_WHAT YOU HAVE TO DO:_ Pull every line with "举个例子" from the data.

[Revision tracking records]
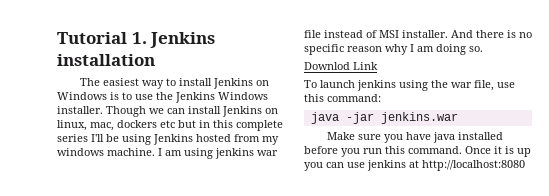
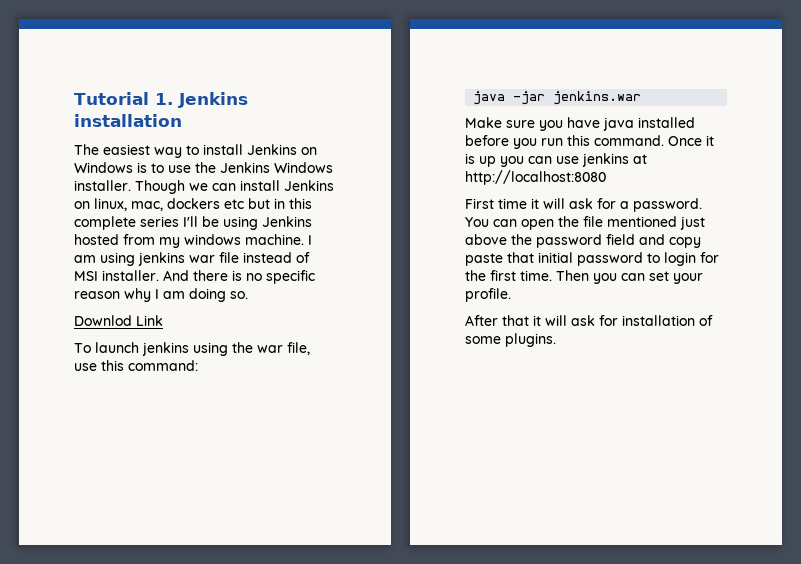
(525, 165) none -> [465,198,702,212] [465,216,705,230] [465,234,701,248] [465,252,719,266] [465,270,703,284] [465,288,511,302] [465,315,713,326] [465,333,556,347] // First time it will ask for a password. You can open the file mentioned just above the password field and copy paste that initial password to login for the first time. Then you can set your profile. // After that it will ask for installation of some plugins.

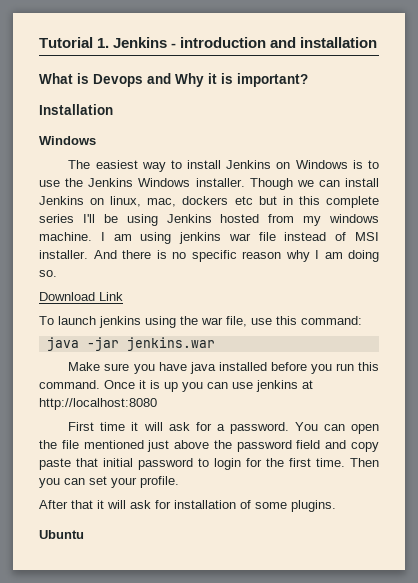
[74,114,182,127] installation -> [171,37,378,48] [39,73,308,87] [39,104,113,115] [39,136,96,145] - introduction and installation // What is Devops and Why it is important? // Installation // Windows
[74,315,132,326] Downlod -> [39,292,95,301] Download
(556, 340) none -> [39,530,84,539] // Ubuntu

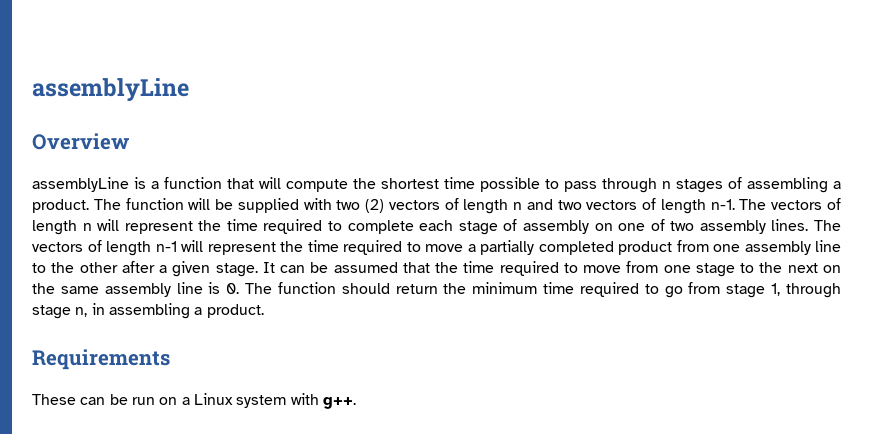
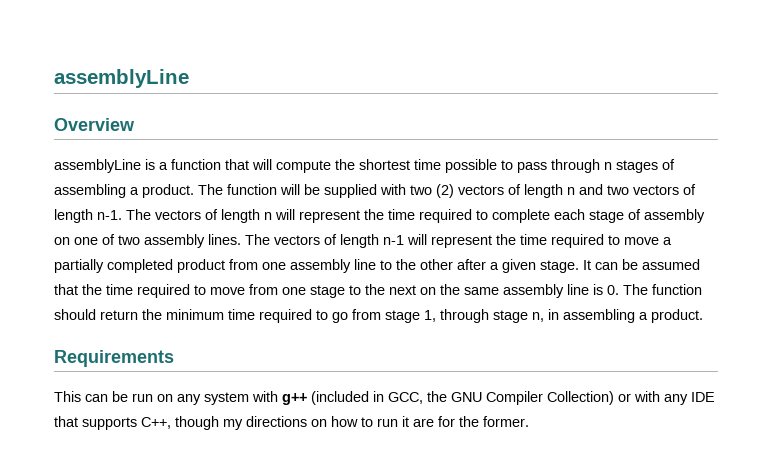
[32,394,76,405] These -> [54,391,81,402] This
[181,393,356,409] a Linux system with g++. -> [177,391,715,405] [54,416,529,430] any system with g++ (included in GCC, the GNU Compiler Collection) or with any IDE that supports C++, though my directions on how to run it are for the former.

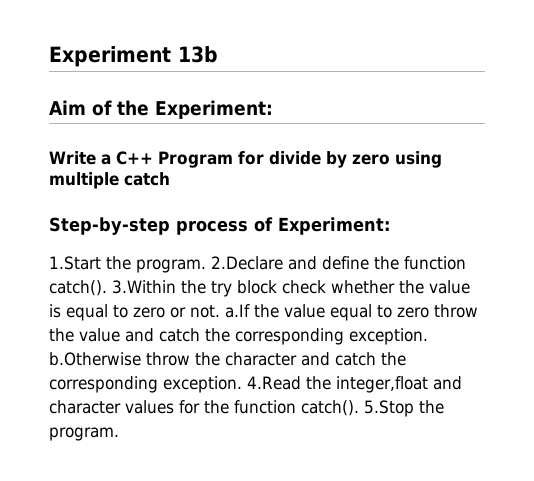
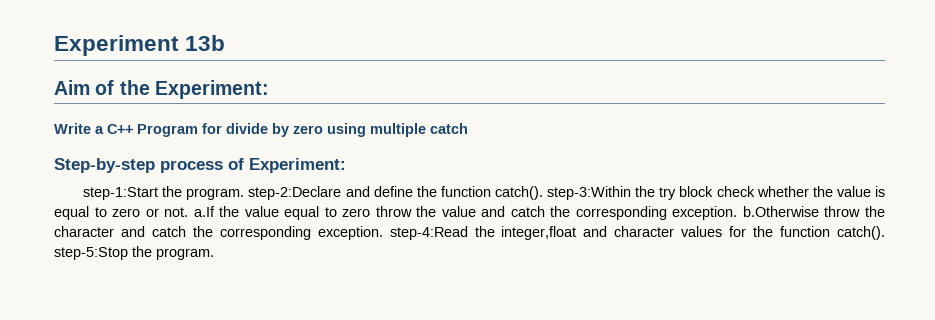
[49,256,283,273] 1.Start the program. 2.Declare -> [83,186,342,200] step-1:Start the program. step-2:Declare
[112,280,176,294] 3.Within -> [547,186,632,200] step-3:Within
[247,376,301,390] 4.Read -> [389,226,468,240] step-4:Read
[364,400,414,417] 5.Stop -> [54,247,128,260] step-5:Stop

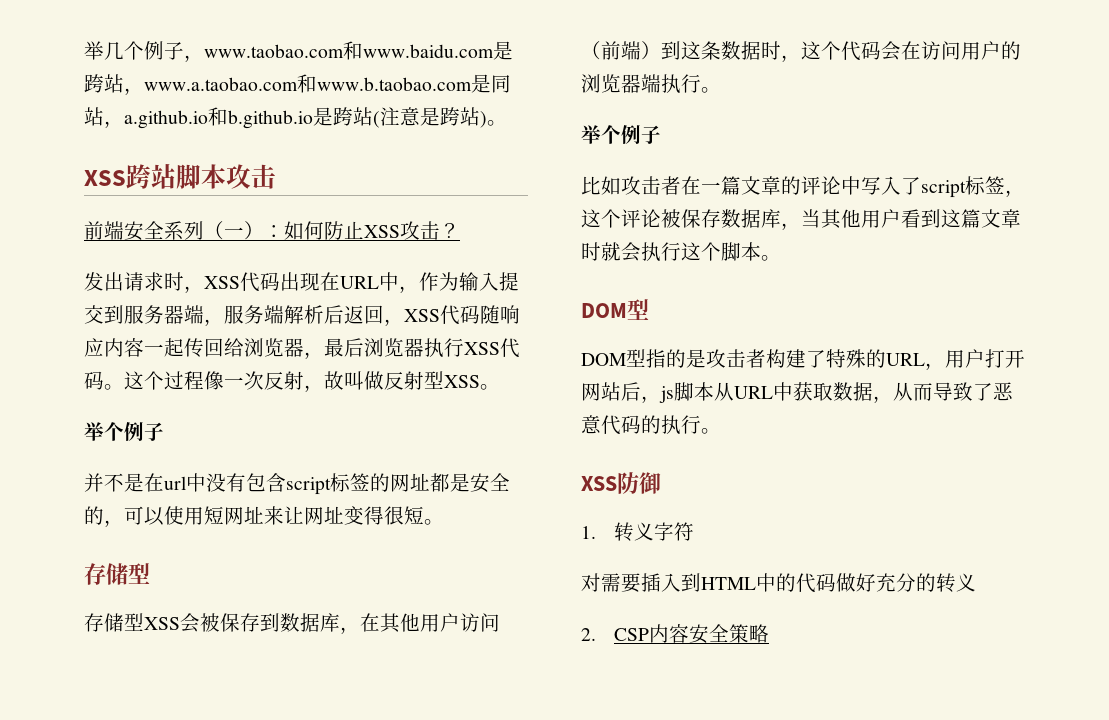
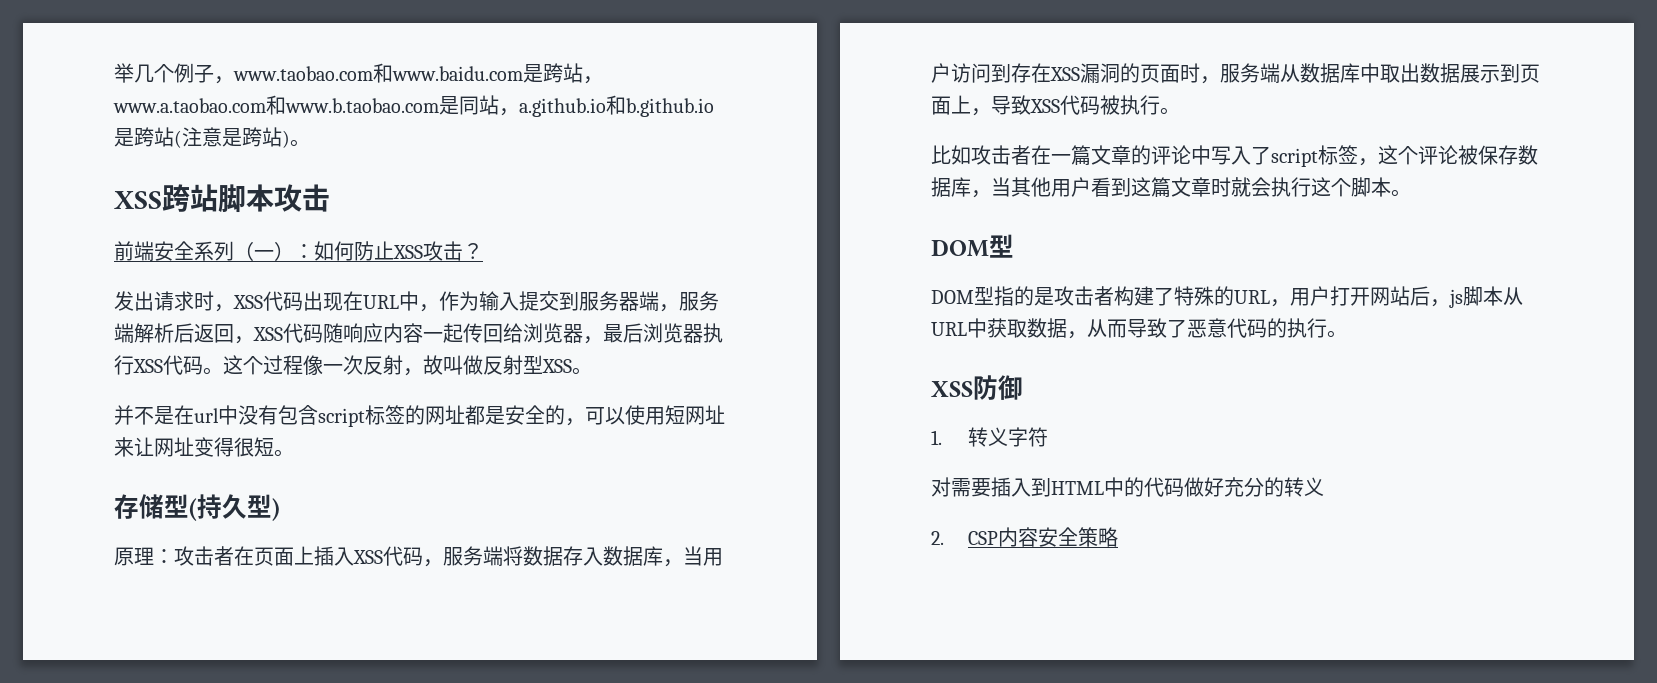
[84,422,164,441] // 举个例子 -> (592, 371) none
[84,613,420,634] // 存储型XSS会被保存到数据库，在其他 -> [189,494,280,521] [114,546,703,567] (持久型) // 原理：攻击者在页面上插入XSS代码，服务端将数据存入数据库，当
[581,41,1021,62] [581,74,721,94] [581,125,661,144] （前端）到这条数据时，这个代码会在访问用户的浏览器端执行。 // 举个例子 -> [991,63,1540,84] [931,95,1180,116] 到存在XSS漏洞的页面时，服务端从数据库中取出数据展示到页面上，导致XSS代码被执行。

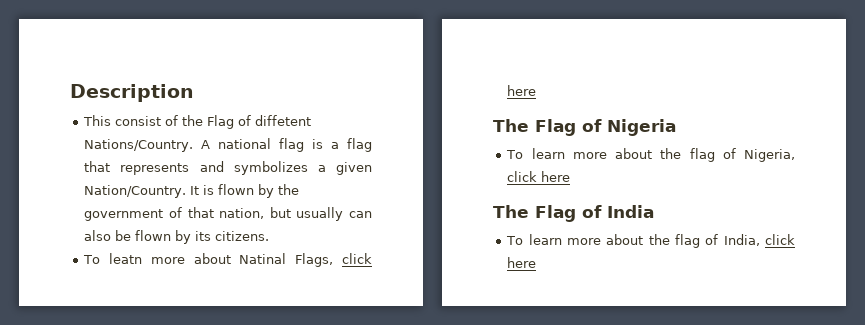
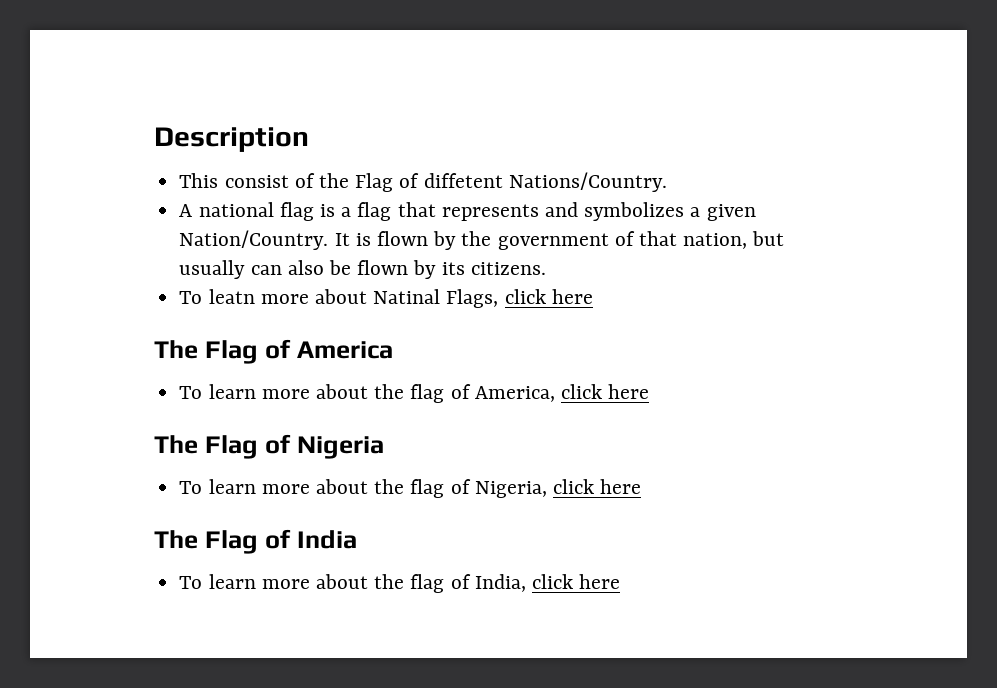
(194, 145) none -> (667, 182) //
(537, 90) none -> [154,339,393,364] [179,384,650,403] // The Flag of America // To learn more about the flag of America, click here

_RESPONSE TO THIS TASK:_
[84,422,164,441] // 举个例子 -> (592, 371) none
[581,41,1021,62] [581,74,721,94] [581,125,661,144] （前端）到这条数据时，这个代码会在访问用户的浏览器端执行。 // 举个例子 -> [991,63,1540,84] [931,95,1180,116] 到存在XSS漏洞的页面时，服务端从数据库中取出数据展示到页面上，导致XSS代码被执行。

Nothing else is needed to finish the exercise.